**The task**
Each line of data below is to be returned exactly, leaving out any picture.

:: Listed records

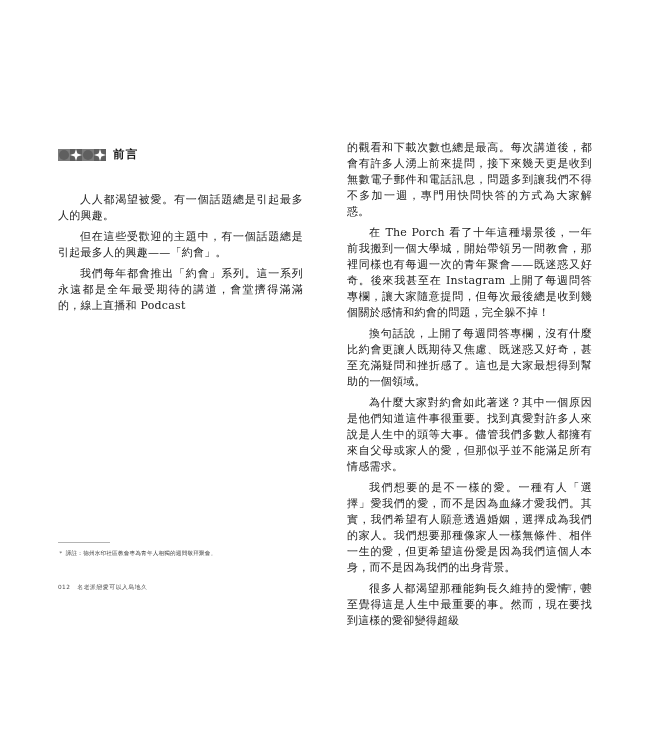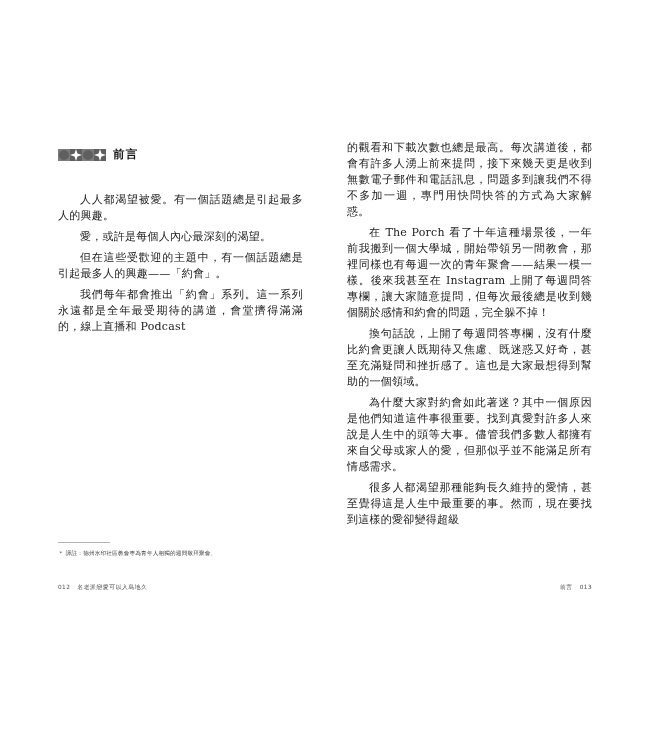--- a/index.html
+++ b/index.html
@@ -185,43 +185,43 @@
             <span class="orn-cell circle"></span>
             <span class="orn-cell star"></span>
             <span class="orn-cell circle"></span>
             <span class="orn-cell star"></span>
           </div>
           <div class="heading-title">前言</div>
         </div>
 
         <div class="body">
           <p class="para">人人都渴望被愛。有一個話題總是引起最多人的興趣。</p>
-          <p class="para">愛，或許是每個人內心最深刻的渴望。</p>
           <p class="para">但在這些受歡迎的主題中，有一個話題總是引起最多人的興趣——「約會」。</p>
           <p class="para">我們每年都會推出「約會」系列。這一系列永遠都是全年最受期待的講道，會堂擠得滿滿的，線上直播和 Podcast</p>
         </div>
 
         <div class="footnote-wrap">
           <div class="footnote-rule"></div>
           <p class="footnote">＊ 譯註：德州水印社區教會專為青年人相獨的週間敬拜聚會。</p>
         </div>
 
         <div class="footer footer-left">
           <span class="folio">012</span>
           <span>名老派戀愛可以入島地久</span>
         </div>
       </div>
 
       <div class="col col-right">
 
         <div class="body">
           <p class="para noindent">的觀看和下載次數也總是最高。每次講道後，都會有許多人湧上前來提問，接下來幾天更是收到無數電子郵件和電話訊息，問題多到讓我們不得不多加一週，專門用快問快答的方式為大家解惑。</p>
-          <p class="para">在 The Porch 看了十年這種場景後，一年前我搬到一個大學城，開始帶領另一間教會，那裡同樣也有每週一次的青年聚會——結果一模一樣。後來我甚至在 Instagram 上開了每週問答專欄，讓大家隨意提問，但每次最後總是收到幾個關於感情和約會的問題，完全躲不掉！</p>
+          <p class="para">在 The Porch 看了十年這種場景後，一年前我搬到一個大學城，開始帶領另一間教會，那裡同樣也有每週一次的青年聚會——既迷惑又好奇。後來我甚至在 Instagram 上開了每週問答專欄，讓大家隨意提問，但每次最後總是收到幾個關於感情和約會的問題，完全躲不掉！</p>
           <p class="para">換句話說，上開了每週問答專欄，沒有什麼比約會更讓人既期待又焦慮、既迷惑又好奇，甚至充滿疑問和挫折感了。這也是大家最想得到幫助的一個領域。</p>
           <p class="para">為什麼大家對約會如此著迷？其中一個原因是他們知道這件事很重要。找到真愛對許多人來說是人生中的頭等大事。儘管我們多數人都擁有來自父母或家人的愛，但那似乎並不能滿足所有情感需求。</p>
+          <p class="para">我們想要的是不一樣的愛。一種有人「選擇」愛我們的愛，而不是因為血緣才愛我們。其實，我們希望有人願意透過婚姻，選擇成為我們的家人。我們想要那種像家人一樣無條件、相伴一生的愛，但更希望這份愛是因為我們這個人本身，而不是因為我們的出身背景。</p>
           <p class="para">很多人都渴望那種能夠長久維持的愛情，甚至覺得這是人生中最重要的事。然而，現在要找到這樣的愛卻變得超級</p>
         </div>
 
         <div class="footer footer-right">
           <span>前言</span>
           <span class="folio">013</span>
         </div>
       </div>
 
     </div>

::::

**Answer box**
--- a/index.html
+++ b/index.html
@@ -185,43 +185,43 @@
             <span class="orn-cell circle"></span>
             <span class="orn-cell star"></span>
             <span class="orn-cell circle"></span>
             <span class="orn-cell star"></span>
           </div>
           <div class="heading-title">前言</div>
         </div>
 
         <div class="body">
           <p class="para">人人都渴望被愛。有一個話題總是引起最多人的興趣。</p>
-          <p class="para">愛，或許是每個人內心最深刻的渴望。</p>
           <p class="para">但在這些受歡迎的主題中，有一個話題總是引起最多人的興趣——「約會」。</p>
           <p class="para">我們每年都會推出「約會」系列。這一系列永遠都是全年最受期待的講道，會堂擠得滿滿的，線上直播和 Podcast</p>
         </div>
 
         <div class="footnote-wrap">
           <div class="footnote-rule"></div>
           <p class="footnote">＊ 譯註：德州水印社區教會專為青年人相獨的週間敬拜聚會。</p>
         </div>
 
         <div class="footer footer-left">
           <span class="folio">012</span>
           <span>名老派戀愛可以入島地久</span>
         </div>
       </div>
 
       <div class="col col-right">
 
         <div class="body">
           <p class="para noindent">的觀看和下載次數也總是最高。每次講道後，都會有許多人湧上前來提問，接下來幾天更是收到無數電子郵件和電話訊息，問題多到讓我們不得不多加一週，專門用快問快答的方式為大家解惑。</p>
-          <p class="para">在 The Porch 看了十年這種場景後，一年前我搬到一個大學城，開始帶領另一間教會，那裡同樣也有每週一次的青年聚會——結果一模一樣。後來我甚至在 Instagram 上開了每週問答專欄，讓大家隨意提問，但每次最後總是收到幾個關於感情和約會的問題，完全躲不掉！</p>
+          <p class="para">在 The Porch 看了十年這種場景後，一年前我搬到一個大學城，開始帶領另一間教會，那裡同樣也有每週一次的青年聚會——既迷惑又好奇。後來我甚至在 Instagram 上開了每週問答專欄，讓大家隨意提問，但每次最後總是收到幾個關於感情和約會的問題，完全躲不掉！</p>
           <p class="para">換句話說，上開了每週問答專欄，沒有什麼比約會更讓人既期待又焦慮、既迷惑又好奇，甚至充滿疑問和挫折感了。這也是大家最想得到幫助的一個領域。</p>
           <p class="para">為什麼大家對約會如此著迷？其中一個原因是他們知道這件事很重要。找到真愛對許多人來說是人生中的頭等大事。儘管我們多數人都擁有來自父母或家人的愛，但那似乎並不能滿足所有情感需求。</p>
+          <p class="para">我們想要的是不一樣的愛。一種有人「選擇」愛我們的愛，而不是因為血緣才愛我們。其實，我們希望有人願意透過婚姻，選擇成為我們的家人。我們想要那種像家人一樣無條件、相伴一生的愛，但更希望這份愛是因為我們這個人本身，而不是因為我們的出身背景。</p>
           <p class="para">很多人都渴望那種能夠長久維持的愛情，甚至覺得這是人生中最重要的事。然而，現在要找到這樣的愛卻變得超級</p>
         </div>
 
         <div class="footer footer-right">
           <span>前言</span>
           <span class="folio">013</span>
         </div>
       </div>
 
     </div>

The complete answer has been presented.